Different procedures may be used to obtain a sample of tissue and diagnose bile duct cancer. Cells and tissues are removed during a biopsy so they can be viewed under a microscope by a pathologist to check for signs of cancer. The type of procedure used depends on whether the person is well enough to have surgery.

Types of biopsy procedures include:

  • Laparoscopy: This surgical procedure is done to look at the organs inside the abdomen, such as the bile ducts and liver, to check for signs of cancer. Small incisions (cuts) are made in the wall of the abdomen and a laparoscope (a thin, lighted tube) is inserted into one of the incisions. Other instruments may be inserted through the same or other incisions to perform procedures such as taking tissue samples to be checked for signs of cancer.
  • Percutaneous transhepatic cholangiography (PTC): This procedure is used to x-ray the liver and bile ducts. A thin needle is inserted through the skin below the ribs and into the liver. Dye is injected into the liver or bile ducts and an x-ray is taken. A sample of tissue is removed and checked for signs of cancer. If the bile duct is blocked, a thin, flexible tube called a stent may be left in the liver to drain bile into the small intestine or a collection bag outside the body. This procedure may be used when a person cannot have surgery.
  • Endoscopic retrograde cholangiopancreatography (ERCP): This procedure is used to x-ray the ducts (tubes) that carry bile from the liver to the gallbladder and from the gallbladder to the small intestine. Sometimes bile duct cancer causes these ducts to narrow and block or slow the flow of bile, causing jaundice. An endoscope (thin, tube-like instrument with a light and a lens for viewing) is passed through the mouth and stomach and into the small intestine. Dye is injected through the endoscope into the bile ducts and an x-ray is taken. A sample of tissue is removed and checked for signs of cancer. If the bile duct is blocked, a thin tube may be inserted into the duct to unblock it. This tube (or stent) may be left in place to keep the duct open. This procedure may be used when a person cannot have surgery.
  • Endoscopic ultrasound (EUS): During this procedure an endoscope is inserted into the body, usually through the mouth or rectum. A probe at the end of the endoscope is used to bounce high-energy sound waves (ultrasound) off internal tissues or organs and make echoes. The echoes form a picture of body tissues called a sonogram. A sample of tissue is removed and checked for signs of cancer. This procedure is also called endosonography. 
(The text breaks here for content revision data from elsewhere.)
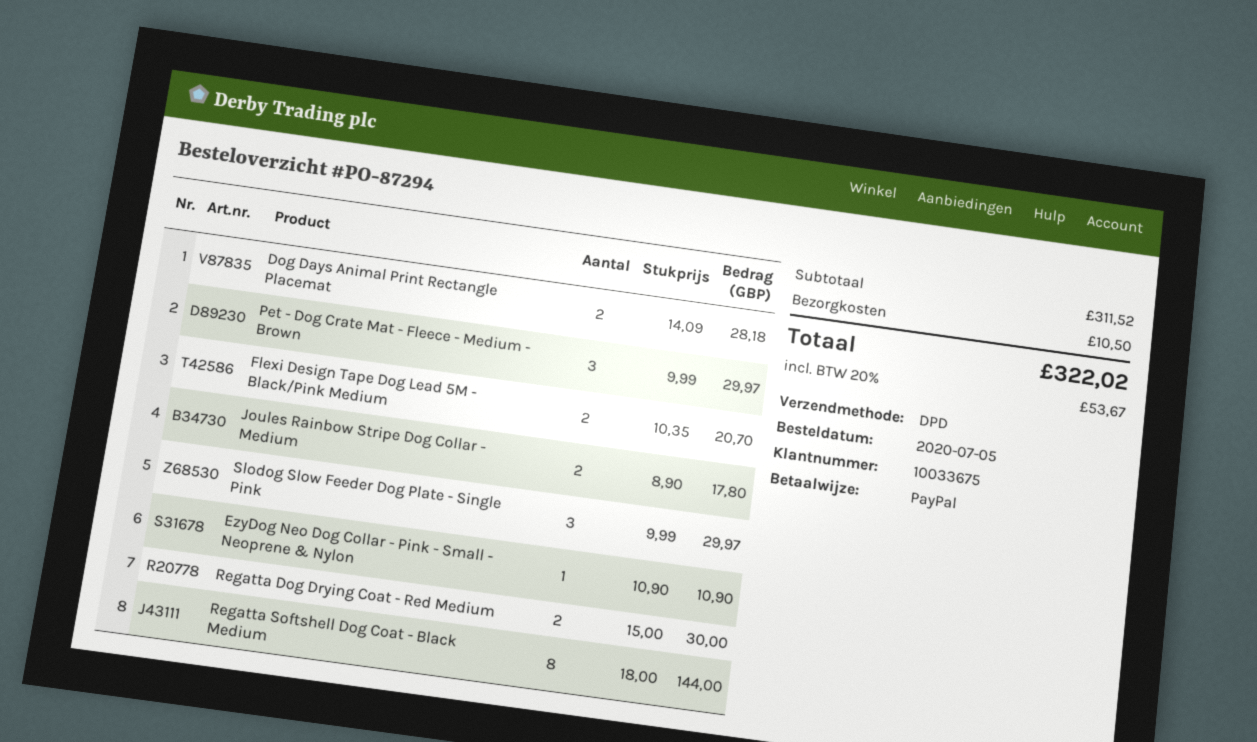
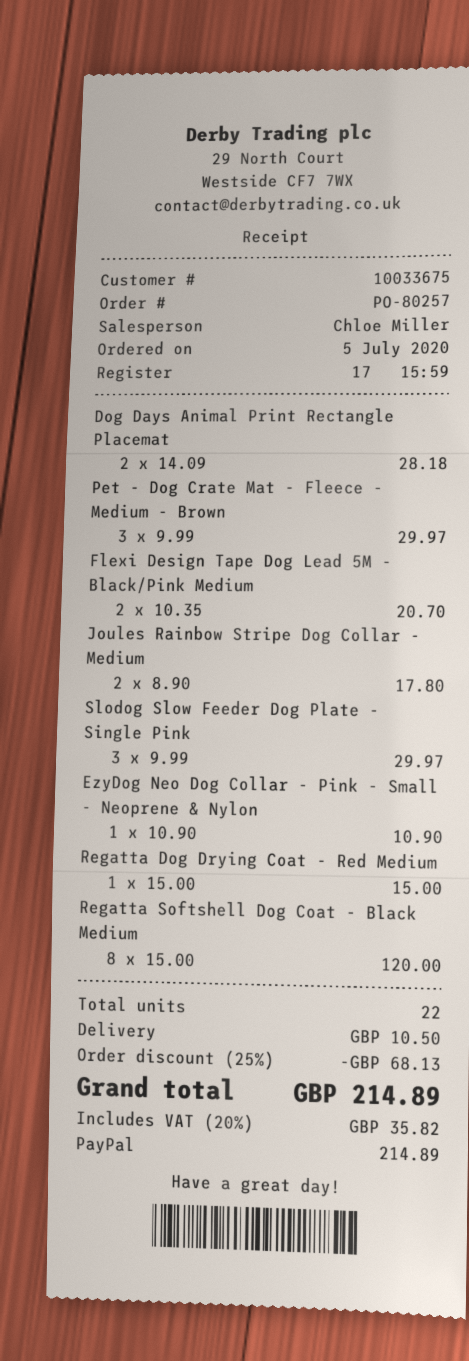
order number: PO-87294 -> PO-80257
Regatta Dog Drying Coat - Red Medium: 2 x 15.00 = 30.00 -> 1 x 15.00 = 15.00
Regatta Softshell Dog Coat - Black Medium: 8 x 18.00 = 144.00 -> 8 x 15.00 = 120.00
discount: none -> 25% = 68.13
tax: 20% = 53.67 -> 20% = 35.82
total: 322.02 -> 214.89

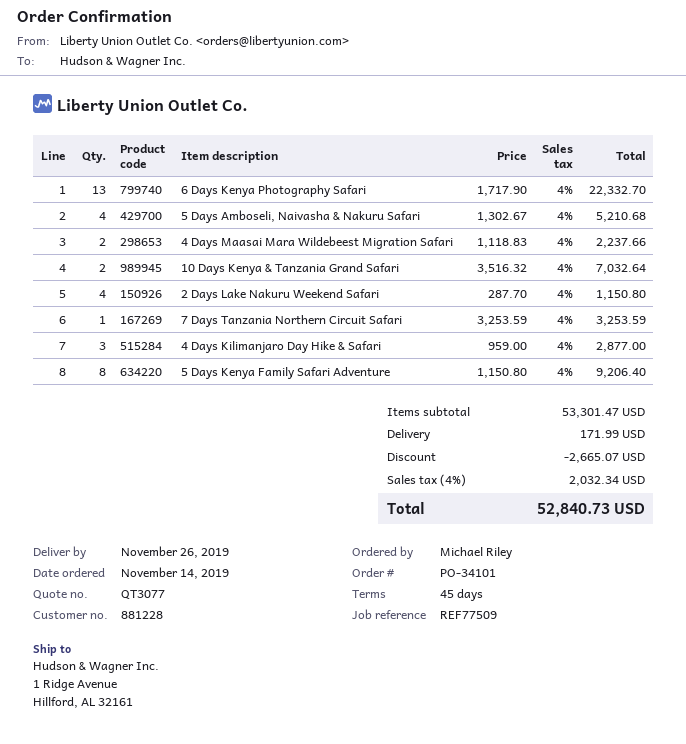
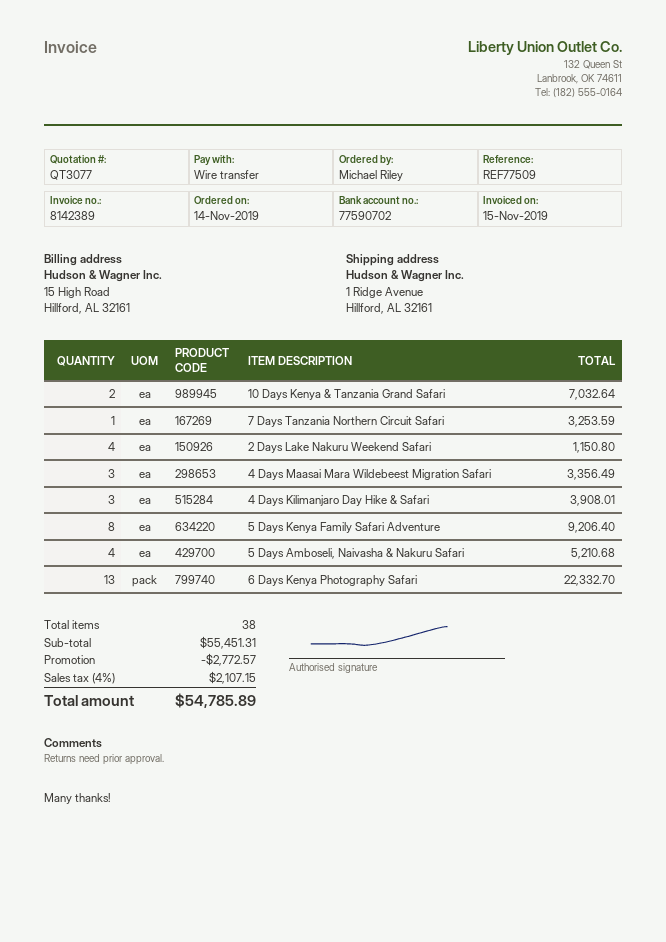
4 Days Maasai Mara Wildebeest Migration Safari: 2 for 2237.66 -> 3 for 3356.49
4 Days Kilimanjaro Day Hike & Safari: 3 for 2877.00 -> 3 for 3908.01
subtotal: 53301.47 -> 55451.31
discount: 2665.07 -> 2772.57
shipping: 171.99 -> none
tax: 4% = 2032.34 -> 4% = 2107.15
total: 52840.73 -> 54785.89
What affects bile duct cancer prognosis?

Once bile duct cancer has been diagnosed, the prognosis (chance of recovery) and treatment options depend on:

  • whether the cancer is in the upper or lower part of the bile duct system
  • the stage of the cancer (whether it affects only the bile ducts or has spread to the liver, lymph nodes, or other places in the body)
  • whether the cancer has spread to nearby nerves or veins
  • whether the cancer can be completely removed by surgery
  • whether the person has other conditions, such as primary sclerosing cholangitis
  • whether the level of CA 19-9 is higher than normal
  • whether the cancer has just been diagnosed or has recurred (come back)

Treatment options may also depend on the symptoms caused by the cancer. Bile duct cancer is usually found after it has spread and can rarely be completely removed by surgery. Palliative therapy may relieve symptoms and improve the person’s quality of life.